Study Shows Dental Implants May Help People with Sjogren’s Syndrome

0
50

Source: https://commons.wikimedia.org/wiki/File:Root_analogue_ceramic_dental_implant_vs_titanium_screw_type_implant.jpg

In recent years, many people have turned to dental implants in order to improve the appearance of their teeth as well as to improve their quality of life. Many dentists carry out this type of work on a daily basis for people who have missing teeth or are experiencing dental problems that require their teeth be removed. Often people have implants simply for cosmetic reasons, but loss of teeth can have many other negative effects on a person’s day-to-day life.

A recent study has shown that implants may be a solution for people who suffer from a condition known as Sjogren’s Syndrome, which results in the progressive deterioration of certain glands. The glands that are found around the eye area and in the mouth are at particular risk from the effects of this condition. Sufferers often have dry eyes, dry mouth, a reduction in saliva production, and numerous dental issues.

Research Confirms Implants Could Be an Option

Research has been published that was carried out by experts in Sweden, who wanted to determine whether having dental implants would be a viable option for those with the condition. In the past, many professionals warned against this solution for Sjogren’s Syndrome sufferers because they believed that the risk of implant failure would be too high. The study was aimed at finding out whether this was the case or whether implants could actually be considered for those with this syndrome.

The outcome of the recently published study was generally positive but came with a number of warnings. Researchers noted that implants may be considered for those with this condition, but they also added that there was an increased risk of marginal bone loss in the areas surrounding the implant compared to those without the condition. The study was carried out in two stages and it also suggested that the failure rate was lower in those with primary disease, which is where the condition develops on its own. For those with secondary disease, where the condition was caused from another source, the failure rate was higher.

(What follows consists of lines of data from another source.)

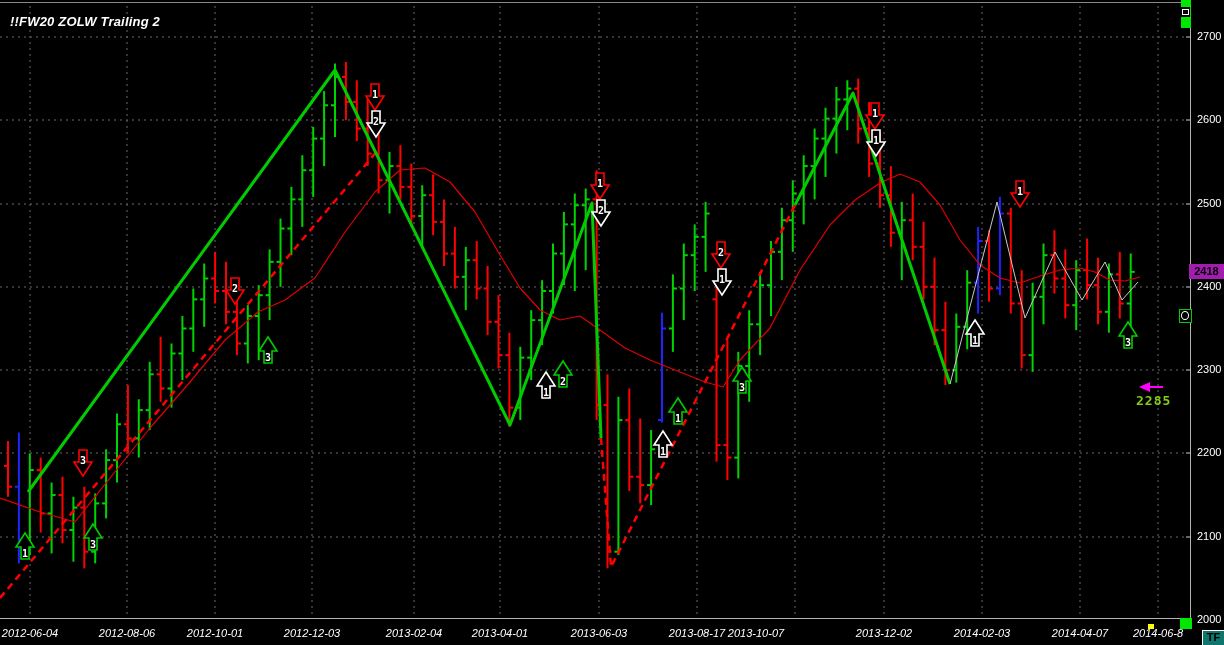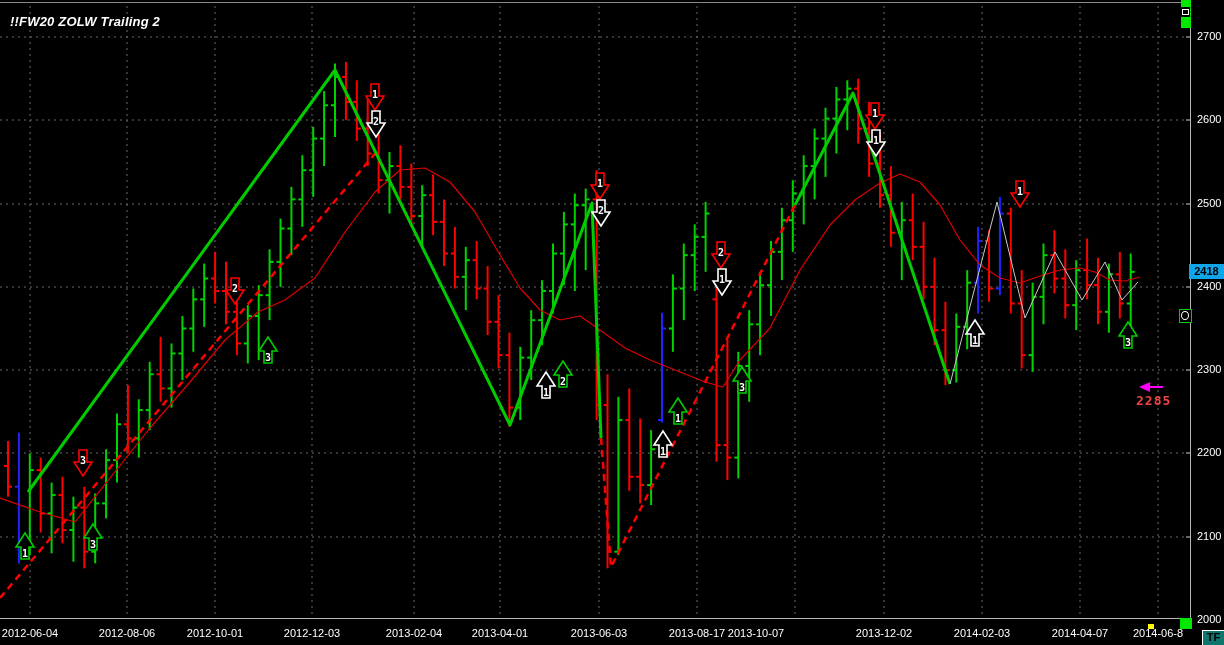--- a/index.html
+++ b/index.html
@@ -6,25 +6,25 @@
   #win{position:relative;width:1224px;height:645px;background:#000;overflow:hidden;
        font-family:"Liberation Sans",sans-serif;}
   #chart-title{position:absolute;left:10px;top:14px;color:#fff;font-size:13px;
        font-weight:bold;font-style:italic;letter-spacing:.2px;z-index:30;}
   #top-edge{position:absolute;left:0;top:2px;width:1181px;height:1px;background:#8a8a8a;}
   #axis-vline{position:absolute;left:1190px;top:0;width:1px;height:619px;background:#b4b4b4;}
   #axis-hline{position:absolute;left:0;top:618px;width:1191px;height:1px;background:#b4b4b4;}
   #chart-svg{position:absolute;left:0;top:0;z-index:5;}
   .plabel{position:absolute;left:6px;color:#fff;font-size:11px;white-space:nowrap;}
   #right-axis{position:absolute;left:1191px;top:0;width:33px;height:452px;z-index:10;}
-  #bottom-axis{position:absolute;left:0;top:621px;width:1200px;height:24px;overflow:hidden;z-index:10;}
+  #bottom-axis{position:absolute;left:0;top:621px;width:1200px;height:24px;overflow:hidden;z-index:10;font-style:italic;}
   .dlabel{position:absolute;top:6px;transform:translateX(-50%);color:#fff;font-size:11px;white-space:nowrap;}
-  #price-box{position:absolute;left:1189px;top:264px;width:35px;height:15px;background:#0ea5e9;
+  #price-box{position:absolute;left:1189px;top:264px;width:35px;height:15px;background:#a21caf;
        color:#000;font-size:11px;font-weight:bold;text-align:center;line-height:15px;z-index:20;}
-  #tag-label{position:absolute;left:1136px;top:393px;width:32px;text-align:center;color:#ef4444;
+  #tag-label{position:absolute;left:1136px;top:393px;width:32px;text-align:center;color:#84cc16;
        font-family:"DejaVu Sans Mono",monospace;font-size:13px;font-weight:bold;letter-spacing:1px;z-index:20;}
   #tf-button{position:absolute;left:1202px;top:630px;width:21px;height:14px;background:#0f766e;
        border-top:1px solid #fff;border-left:1px solid #fff;border-right:1px solid #404040;
        border-bottom:1px solid #404040;color:#000;font-size:11px;font-weight:bold;text-align:center;
        line-height:13px;z-index:30;cursor:pointer;}
   #scroll-top{position:absolute;left:1181px;top:0;width:10px;height:28px;background:#00e800;z-index:25;}
   #restore-icon{position:absolute;left:0px;top:7px;width:9px;height:10px;background:#000;}
   #restore-icon div{position:absolute;left:1px;top:2px;width:5px;height:4px;border:1px solid #fff;background:#000;}
   #object-anchor{position:absolute;left:1179px;top:309px;width:11px;height:12px;background:#000;
        border:1px solid #00cc00;z-index:25;}

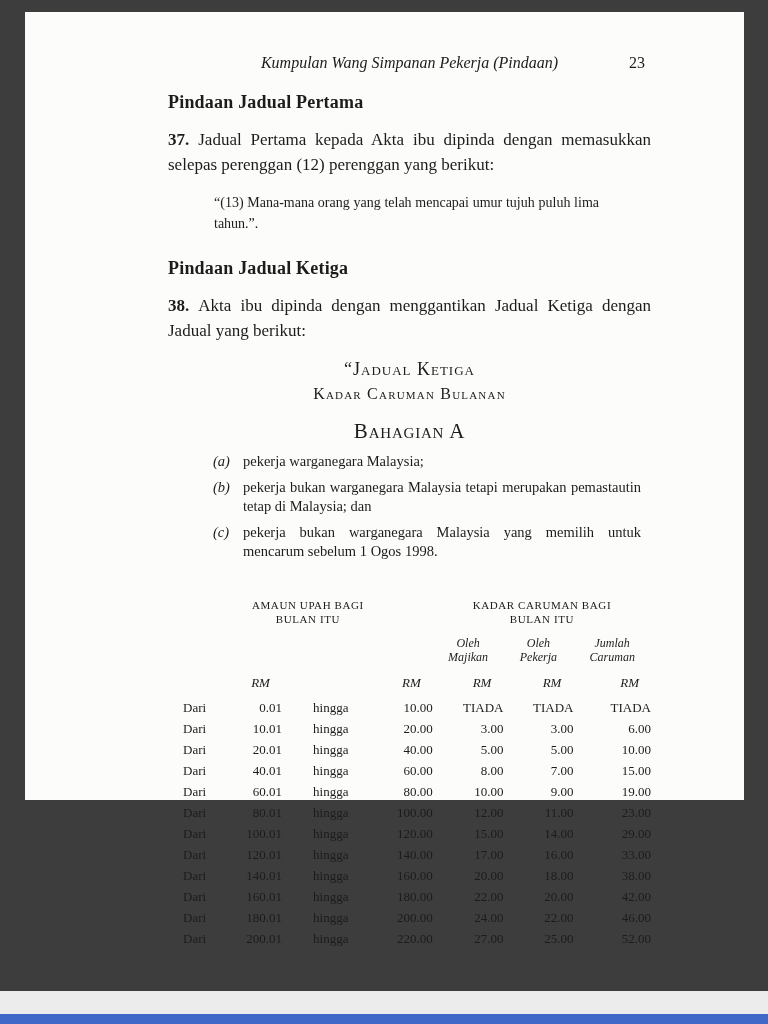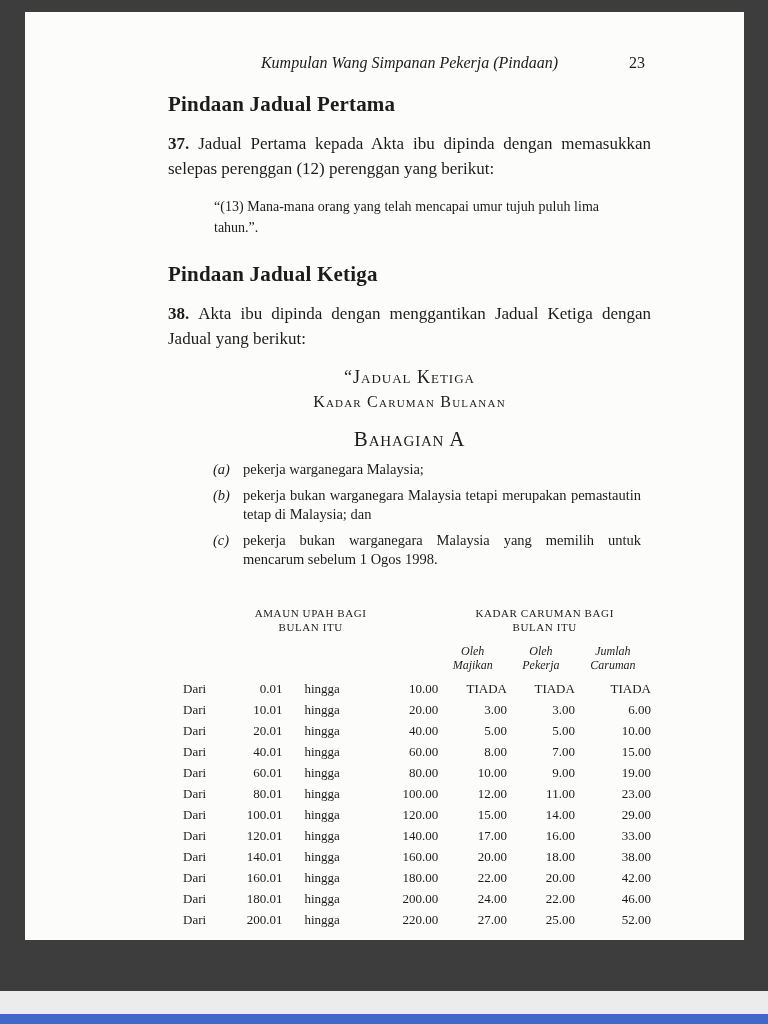--- a/index.html
+++ b/index.html
@@ -5,29 +5,29 @@
   html, body { margin: 0; padding: 0; }
   body {
     width: 768px; height: 1024px;
     background: var(--surround, #3d3d3d);
     position: relative; overflow: hidden;
     font-family: "Liberation Serif", serif;
     color: #1c1c1c;
   }
   .page {
     position: absolute; left: 25px; top: 12px;
-    width: 719px; height: 928px;
+    width: 719px; height: 788px;
     background: var(--page, #fcfcfa);
   }
   .content { padding: 42px 93px 0 143px; }
 
   .doc-header { position: relative; text-align: center; font-style: italic; font-size: 16px; height: 20px; }
   .doc-header .page-num { position: absolute; right: 6px; top: 0; font-style: normal; }
 
-  h2.sec-heading { font-size: 21px; font-weight: bold; margin: 18px 0 0 0; letter-spacing: 0.2px; }
+  h2.sec-heading { font-size: 18px; font-weight: bold; margin: 18px 0 0 0; letter-spacing: 0.2px; }
   h2.sec2 { margin-top: 24px; }
 
   p.clause { font-size: 17px; line-height: 1.48; margin: 14px 0 0 0; text-align: justify; }
   .clause-num { font-weight: bold; margin-right: 9px; }
 
   .inserted-quote {
     font-size: 14px; line-height: 1.45;
     margin: 16px 52px 0 46px; text-align: justify;
   }
 
@@ -45,21 +45,21 @@
   table.wage { border-collapse: collapse; margin: 14px 0 0 15px; font-size: 13px; }
   table.wage th, table.wage td { font-weight: normal; padding: 2.5px 0; vertical-align: bottom; }
   .grp { font-size: 11px; letter-spacing: 0.6px; text-align: center; padding-bottom: 6px !important; text-decoration: underline; }
   .grp .gh { display: inline-block; max-width: 145px; line-height: 1.35; }
   .grp-r .gh { max-width: 155px; margin-top: 19px; }
   .colh { font-style: italic; font-size: 12px; text-align: center; padding-bottom: 5px !important; }
   .colh .ch { display: inline-block; max-width: 60px; line-height: 1.2; }
   .rm-cell { font-style: italic; text-align: right; padding-right: 12px !important; padding-bottom: 6px !important; padding-top: 5px !important; }
   .c-dari  { text-align: left;  width: 52px; }
   .c-from  { text-align: right; width: 58px; }
-  .c-hingga{ text-align: left;  width: 64px; padding-left: 22px !important; }
+  .c-hingga{ text-align: center;  width: 64px; padding-left: 22px !important; }
   .c-to    { text-align: right; width: 86px; }
   .c-maj   { text-align: right; width: 76px; }
   .c-pek   { text-align: right; width: 75px; }
   .c-jum   { text-align: right; width: 84px; }
 
   .bottom-light { position: absolute; left: 0; bottom: 10px; width: 768px; height: 23px; background: var(--bottom_strip, #ececec); }
   .bottom-blue  { position: absolute; left: 0; bottom: 0; width: 768px; height: 10px; background: var(--bottom_bar, #4068c8); }
 </style>
 </head>
 <body>
@@ -115,20 +115,29 @@
           <th class="grp grp-r" colspan="3">
             <span class="gh">KADAR CARUMAN BAGI BULAN ITU</span>
           </th>
         </tr>
         <tr>
           <th colspan="4"></th>
           <th class="colh"><span class="ch">Oleh Majikan</span></th>
           <th class="colh"><span class="ch">Oleh Pekerja</span></th>
           <th class="colh"><span class="ch">Jumlah Caruman</span></th>
         </tr>
+        <tr>
+          <td class="c-dari"></td>
+          <td class="c-from rm-cell">RM</td>
+          <td class="c-hingga"></td>
+          <td class="c-to rm-cell">RM</td>
+          <td class="c-maj rm-cell">RM</td>
+          <td class="c-pek rm-cell">RM</td>
+          <td class="c-jum rm-cell">RM</td>
+        </tr>
       </thead>
       <tbody>
           <tr>
             <td class="c-dari">Dari</td>
             <td class="c-from">0.01</td>
             <td class="c-hingga">hingga</td>
             <td class="c-to">10.00</td>
             <td class="c-maj">TIADA</td>
             <td class="c-pek">TIADA</td>
             <td class="c-jum">TIADA</td>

There is also an increased risk of tooth loss in those that have the condition, which is why dental experts are eager to find a suitable solution that has a lower risk of rejection.

The Conclusion of the Study

Once the study was completed, researchers concluded that implants should be considered for patients who suffer from this syndrome, as the implant failure rate was relatively low. They added that there may be more marginal bone loss for those that had the condition but that implants could still be considered a viable option.

Researchers also stated that by having implants, sufferers who had lost teeth could improve their quality of life in many ways. This included aesthetic benefits, their ability to speak and eat properly, and an overall improvement to their quality of life.